A modified Myalgic Encephalomyelitis/Chronic Fatigue Syndrome (ME/CFS) International Consensus Criteria (ICC) was used as PASC group inclusion criteria. A total of 12 subjects were recruited for the PASC group. These individuals were compared to an existing normative dataset of 43 healthy controls.
Study results
Most of the participants in the PASC did not require hospitalization for their acute SARS-CoV-2 infection. A significant increase [11C]PBR28 signal was observed in a wide range of brain regions, including the thalamus, midcingulate cortex, corpus callosum, anterior cingulate cortex, basal ganglia/striatum, medial frontal gyrus, subfornical organ, and precentral gyrus.
Contrary to the results of previous studies, the current study indicated that the average depression score of the PASC group was milder. In contrast, the control group reported depression in the pre-COVID period. Future studies must include additional COVID-19-recovered individuals for a reference group.

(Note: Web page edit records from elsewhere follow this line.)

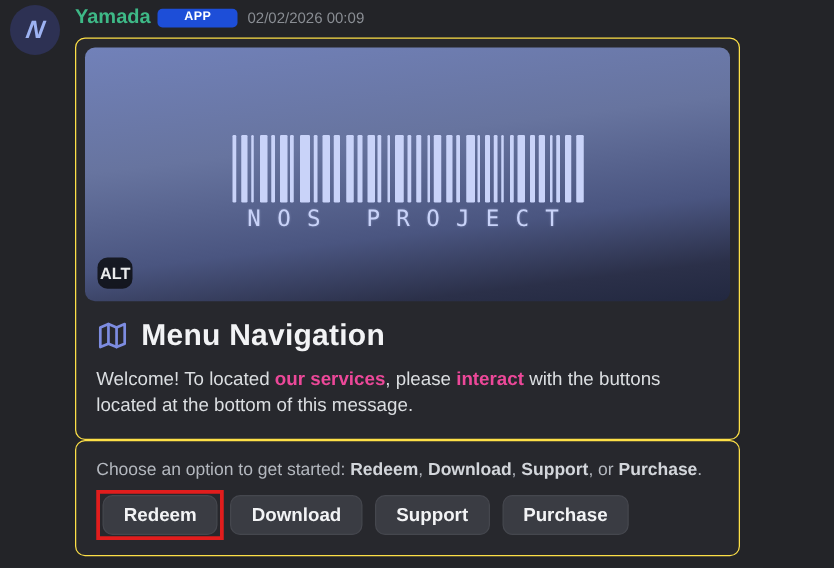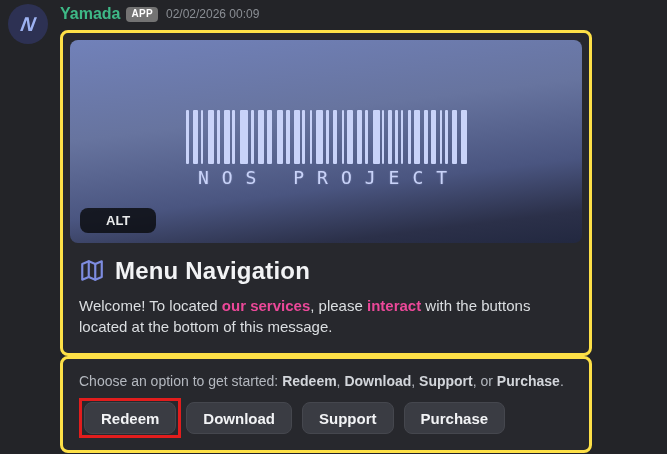--- a/index.html
+++ b/index.html
@@ -24,8 +24,8 @@
   .msg-header { display: flex; align-items: center; gap: 6px; height: 20px; margin-bottom: 6px; }
   .username { color: #3eb987; font-size: 16px; font-weight: 600; cursor: pointer; }
   .app-badge {
-    background: #737373; color: #ffffff; font-size: 10px; font-weight: 700;
-    padding: 1px 5px 2px; border-radius: 4px; letter-spacing: 0.3px; line-height: 12px;
+    background: #1d4ed8; color: #ffffff; font-size: 10px; font-weight: 700;
+    padding: 1px 21px 2px; border-radius: 4px; letter-spacing: 0.3px; line-height: 12px;
   }
   .timestamp { color: #8a8e94; font-size: 12px; margin-left: 2px; }
 

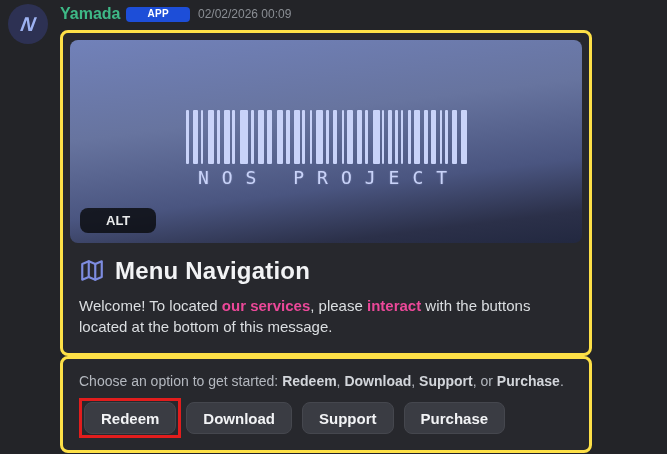--- a/index.html
+++ b/index.html
@@ -30,7 +30,7 @@
   .timestamp { color: #8a8e94; font-size: 12px; margin-left: 2px; }
 
   .container {
-    width: 532px; background: #27282d; border: 3px solid #fde047;
+    width: 532px; background: #27282d; border: 1px solid #fde047;
     border-radius: 8px;
   }
   .container.embed { padding: 7px; }

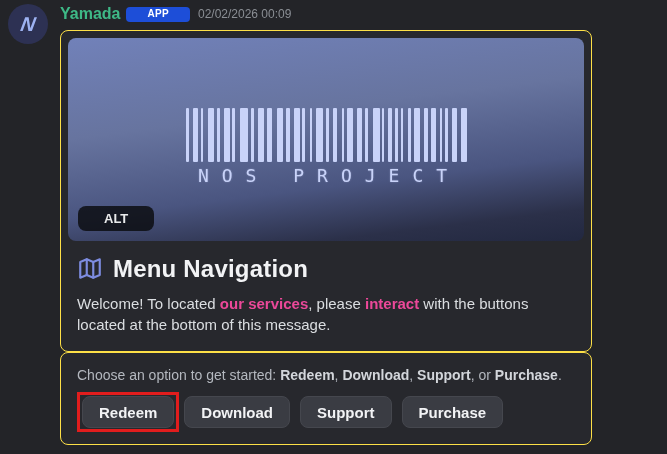--- a/index.html
+++ b/index.html
@@ -50,7 +50,7 @@
   .alt-badge {
     position: absolute; left: 10px; bottom: 10px;
     background: rgba(10,11,14,0.82); color: #e9eaeb;
-    font-size: 13px; font-weight: 700; padding: 5px 26px; border-radius: 8px;
+    font-size: 13px; font-weight: 700; padding: 5px 2px; border-radius: 8px;
     cursor: pointer;
   }
   .embed-content { padding: 4px 9px 9px 9px; }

Whole brain PET signal intensity indicates significant positive correlation with blood measurements and vascular health. Variability of PET signal across brain structures reflects differences in vascular anatomy and perivascular immune infiltration.
An elevated level of fibrinogen and SL-selectin, markers of the vascular health multiplex panel, was significantly correlated with neuroinflammation-related PET signal. A previous study indicated that increased fibrinogen levels lead to adverse COVID-19 outcomes.

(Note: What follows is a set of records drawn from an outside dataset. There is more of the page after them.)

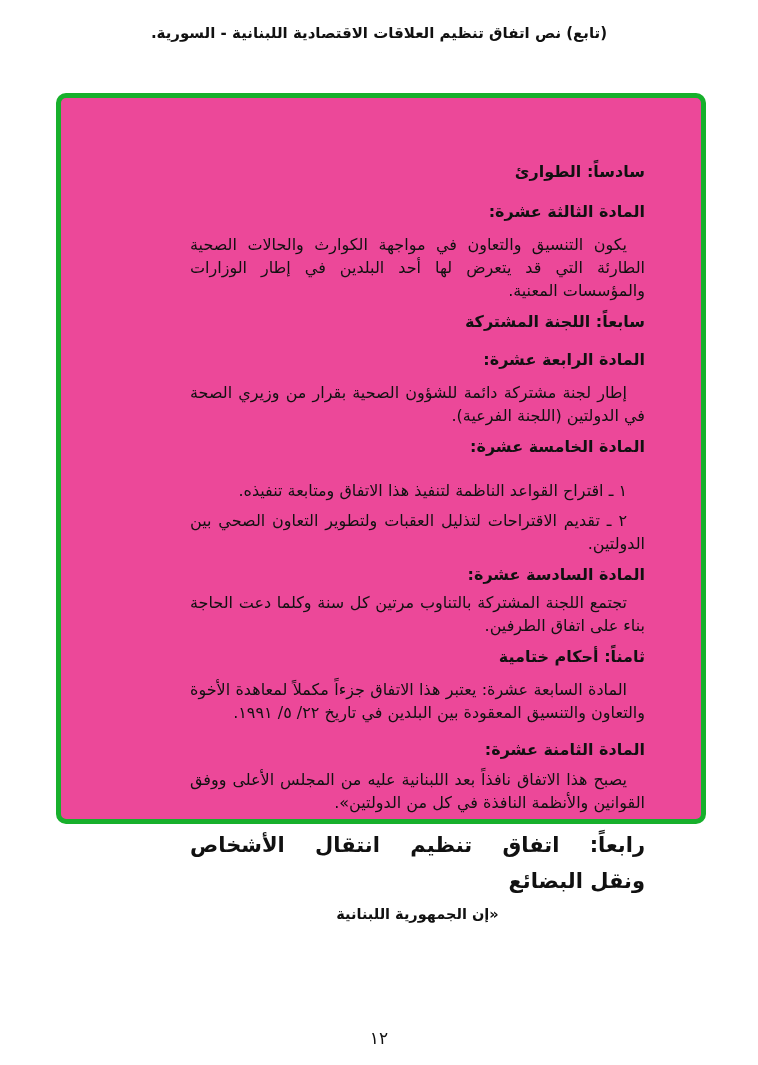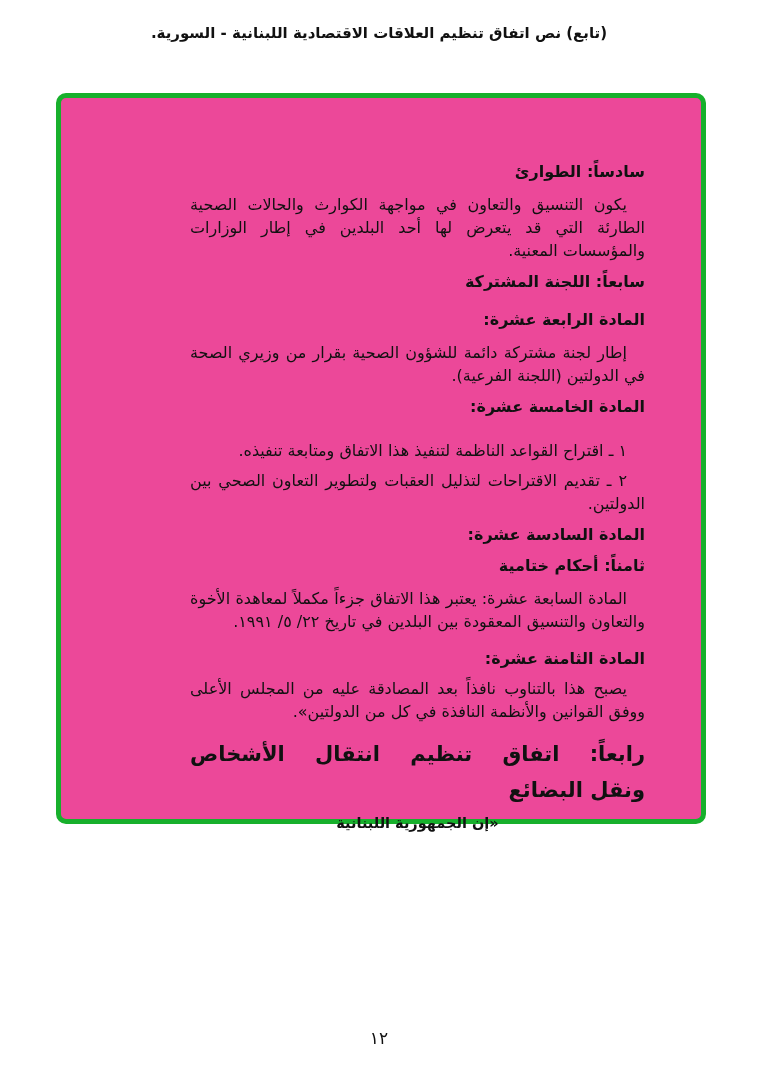--- a/index.html
+++ b/index.html
@@ -110,6 +110,7 @@
 
       <h3 class="sec" style="margin-top:62px">سادساً: الطوارئ</h3>
 
+      <h3 class="art" style="margin-top:17px">المادة الثالثة عشرة:</h3>
 
       <p class="para" style="margin-top:10px">يكون التنسيق والتعاون في مواجهة الكوارث والحالات الصحية الطارئة التي قد يتعرض لها أحد البلدين في إطار الوزارات والمؤسسات المعنية.</p>
 

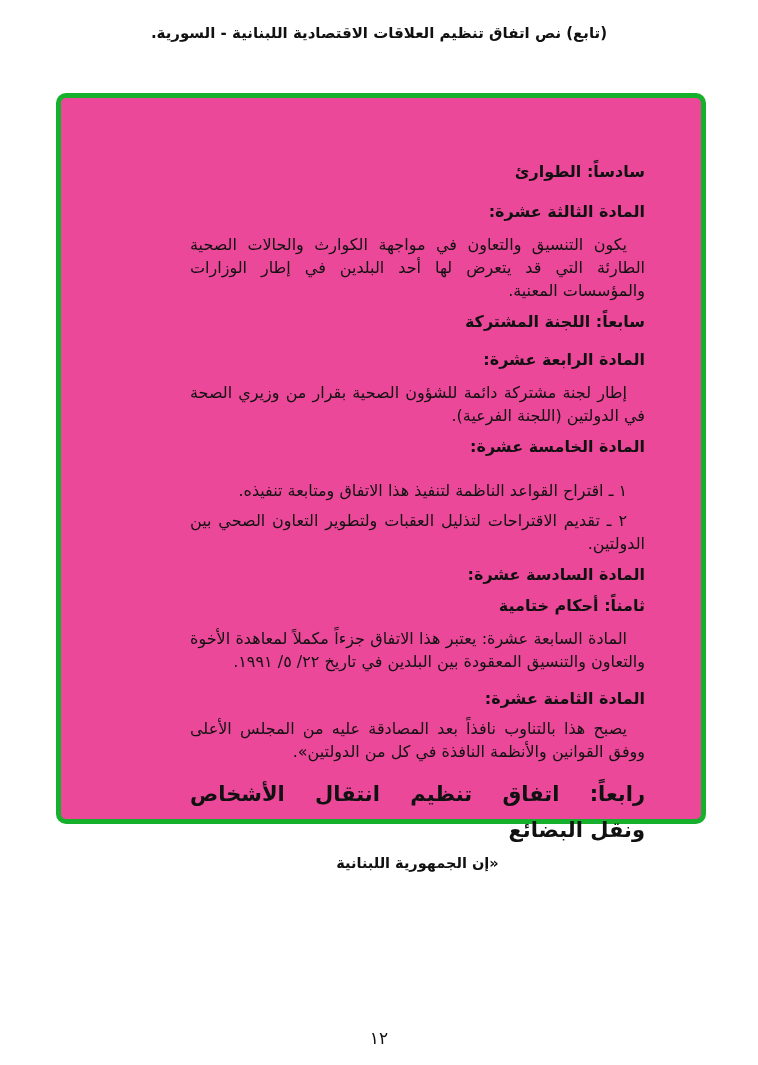--- a/index.html
+++ b/index.html
@@ -128,6 +128,7 @@
 
       <h3 class="art" style="margin-top:8px">المادة السادسة عشرة:</h3>
 
+      <p class="para" style="margin-top:5px">تجتمع اللجنة المشتركة بالتناوب مرتين كل سنة وكلما دعت الحاجة بناء على اتفاق الطرفين.</p>
 
       <h3 class="sec" style="margin-top:8px">ثامناً: أحكام ختامية</h3>
 

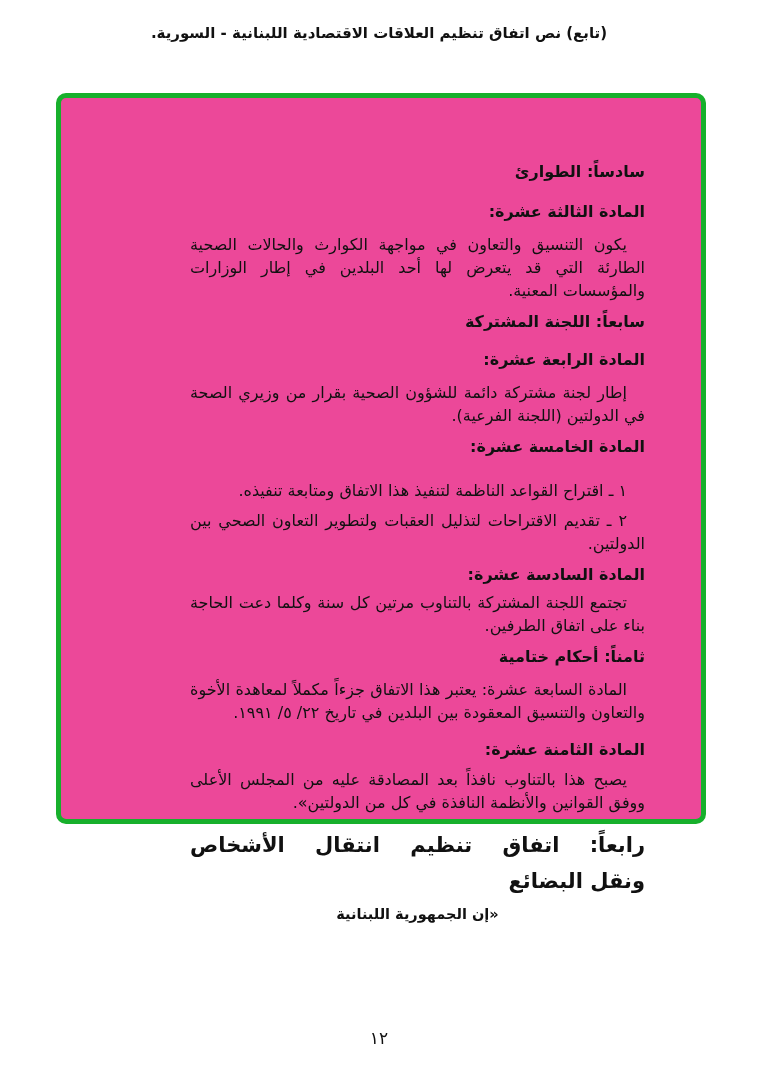--- a/index.html
+++ b/index.html
@@ -136,7 +136,7 @@
 
       <h3 class="art" style="margin-top:14px">المادة الثامنة عشرة:</h3>
 
-      <p class="para" style="margin-top:7px">يصبح هذا بالتناوب نافذاً بعد المصادقة عليه من المجلس الأعلى ووفق القوانين والأنظمة النافذة في كل من الدولتين».</p>
+      <p class="para" style="margin-top:7px">يصبح هذا الاتفاق نافذاً بعد اللبنانية عليه من المجلس الأعلى ووفق القوانين والأنظمة النافذة في كل من الدولتين».</p>
 
       <h2 class="big-title" style="margin-top:13px">
         <span class="big-line1">رابعاً: اتفاق تنظيم انتقال الأشخاص</span>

Activated perivascular glia trigger circulating glia to transport immune components from the brain parenchyma and neurovascular blood to the brain.
This study also revealed that a vascular-related anatomical pattern differs between patients. An increased PET signal, particularly within the left lentiform nucleus of the basal ganglia, was observed.
Conclusion
This study has some limitations, including the small number of participants in the PASC group compared to the control group. There is a need to design a well-defined cohort of PASC phenotypes.
Additionally, the majority of participants in the PASC group were female. Despite limitations, the present study provides evidence that vascular dysfunction and neuroinflammation-related processes are directly linked to PASC.
*Important Notice: bioRxiv Preliminary scientific reports are published that are not peer-reviewed and, therefore, should not be considered conclusive, guidelines for clinical practice/health-related behavior, or established information.